Rühl-Hamers: Wir stellen uns die Fragen: Wofür geben wir eigentlich unser Geld aus? Was ist unser Kernprodukt und was zahlt auf das Kerngeschäft ein? Und was können wir entweder ganz oder temporär zur Seite schieben? Deshalb haben wir die Anzahl der Themen angepasst. Wenn wir früher zehn Dinge gemacht haben, konzentrieren wir uns heute vielleicht noch auf drei und lassen sieben weg. Es geht dabei um Priorisierung und Fokussierung. Wenn uns als FC Schalke 04 ein Thema wichtig ist und wir eine gesellschaftliche Bedeutung und das Potenzial im Fußball der Frauen sehen, ist das eine strategische Entscheidung, dass wir in diesen Bereich investieren. Und investieren kann man nicht nur Geld, sondern auch Ressourcen, um den Fußball der Frauen auf Schalke weiter voranzutreiben.
Wie ist es aktuell?
Rühl-Hamers: Wir versuchen das so auszubalancieren, dass das gut in unsere bestehenden Strukturen, in das Kostensenkungsprogramm und in unsere Strategie passt. Wir überlegen uns bewusst, wofür wir das Geld ausgeben. Es wird der Punkt kommen, an dem wir schauen müssen, wieviel mehr wir investieren müssen, um den nächsten Entwicklungsschritt machen zu können. Das hat die Abteilung Fußball der Frauen mir auch schon signalisiert. Dann werden wir uns ganz genau anschauen, wo wir insgesamt stehen, wo der Verein steht und wie gerade die Situation ist, um zu entscheiden, wie wir und mit welchen finanziellen Mitteln wir weitermachen.
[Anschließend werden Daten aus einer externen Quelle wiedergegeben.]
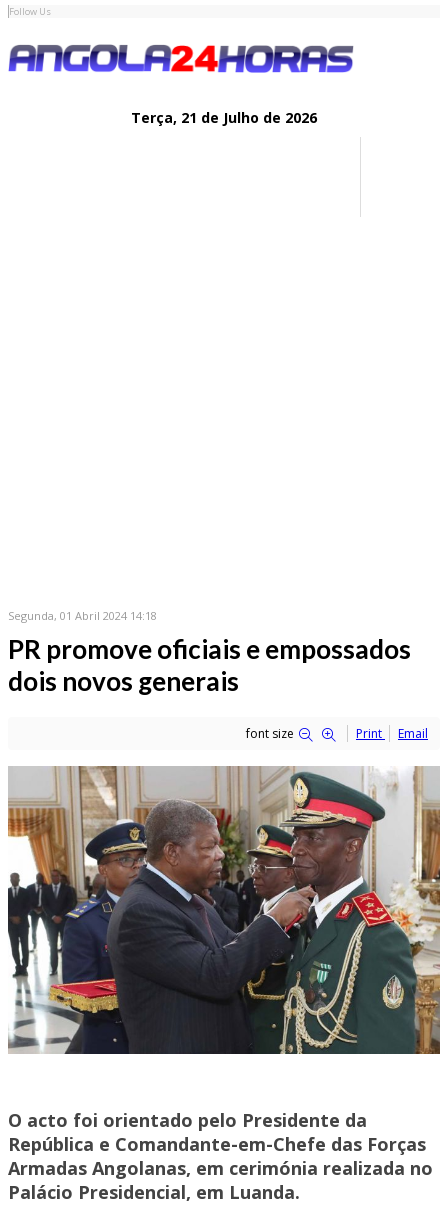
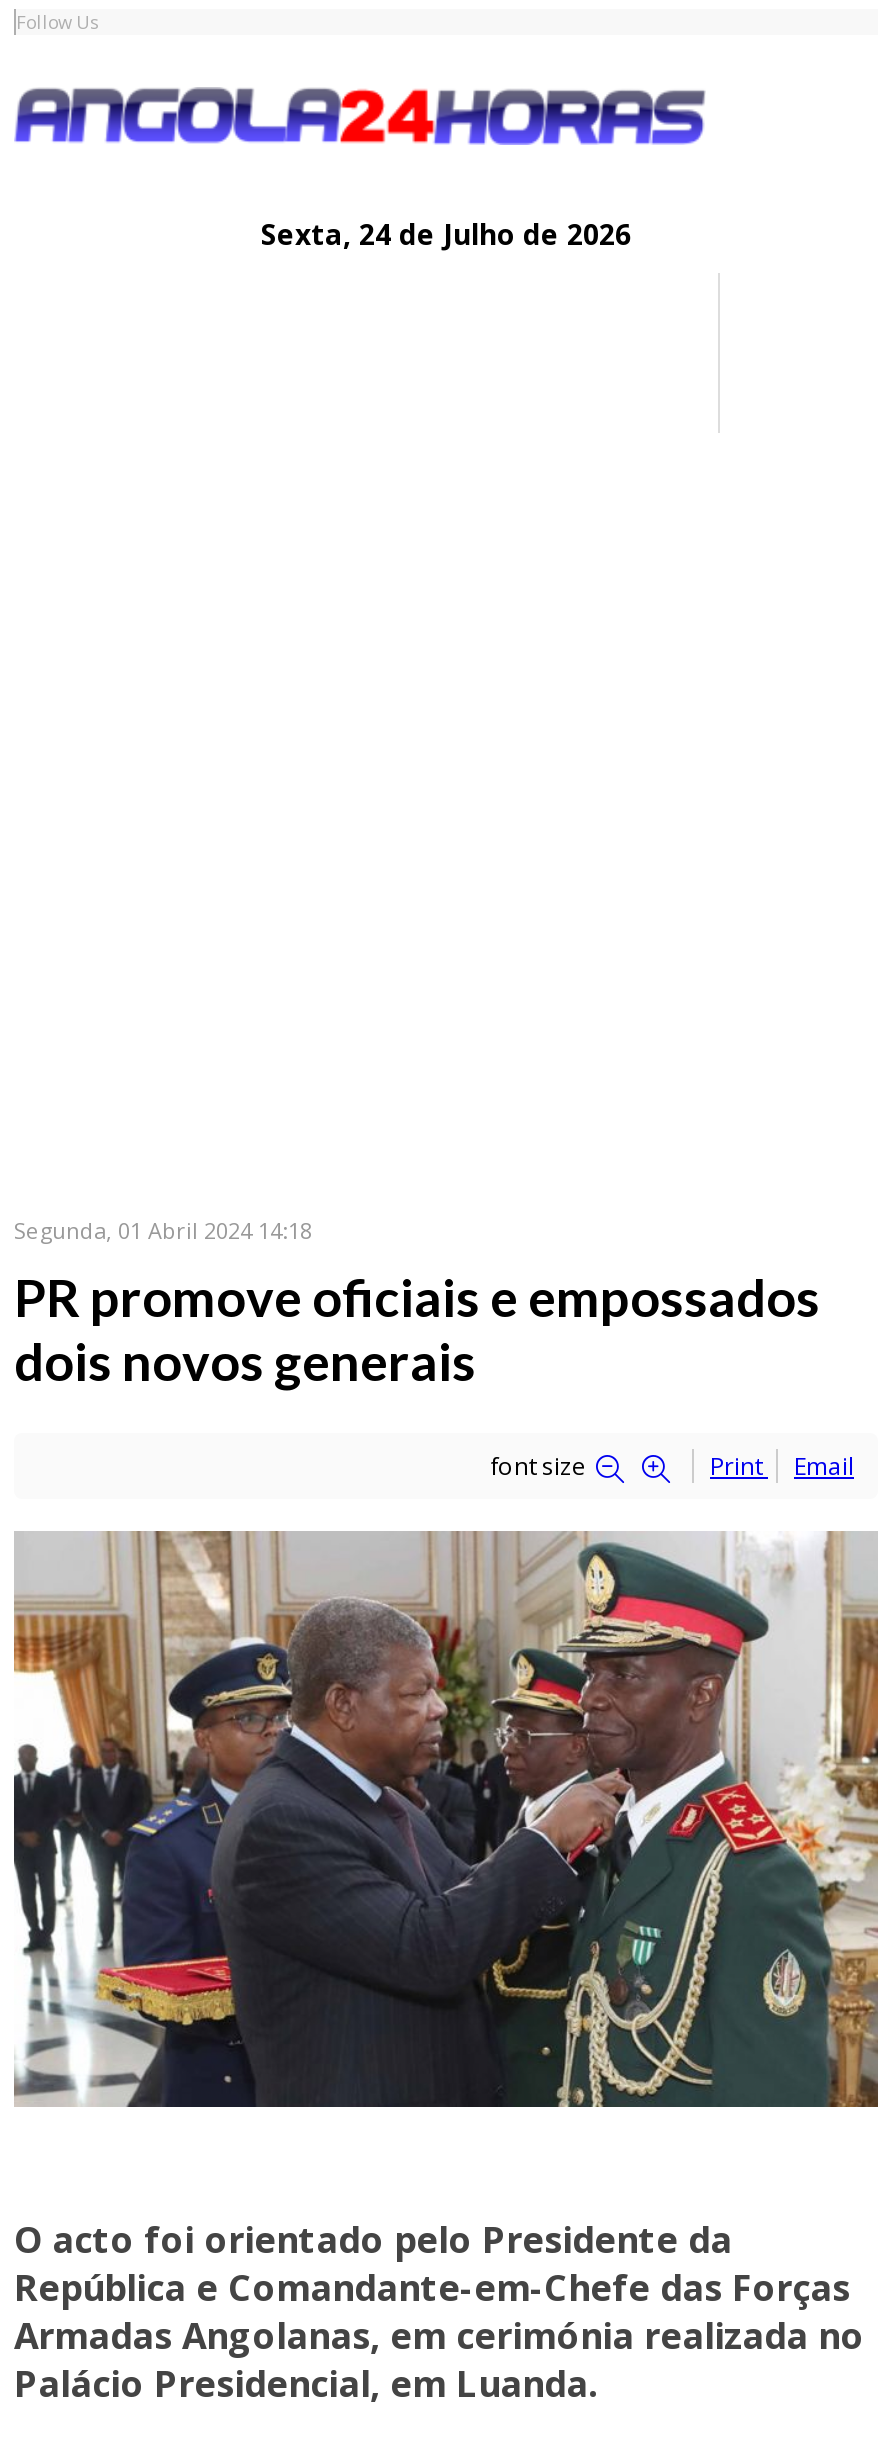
- Terça, 21 de Julho de 2026
+ Sexta, 24 de Julho de 2026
Boris Liebing: Wenn es irgendwann weiter nach oben gehen sollte, reden wir vielleicht auch über Gehälter. Derzeit bezieht keine Spielerin bei uns ein Gehalt. Bei den Trainern ist es anders. Und das ist für alle Beteiligten auch okay so.
Wie überzeugen Sie Spieler vom S04?
Rühl-Hamers: Wir lösen das Thema Fußball der Frauen aktuell nicht über Geld, sondern wir versuchen unsere Strukturen so optimal zu nutzen, dass die Frauen davon profitieren können. Wir als Profiklub haben die Infrastruktur und die Kompetenz. Jetzt geht es darum zu schauen, wie ein Bereich, der sich noch in der Entwicklung befindet, davon bestmöglich profitieren kann. Natürlich fallen dabei auch Kosten an, aber die sind überschaubar. Und natürlich generieren wir damit auch Einnahmen. Wir merken auch, dass Sponsoren im Bereich der Frauen immer mehr Interesse entwickeln. Wir haben mit kununu einen tollen Sponsor. Wir merken, wie die Gespräche jedes Jahr intensiver werden.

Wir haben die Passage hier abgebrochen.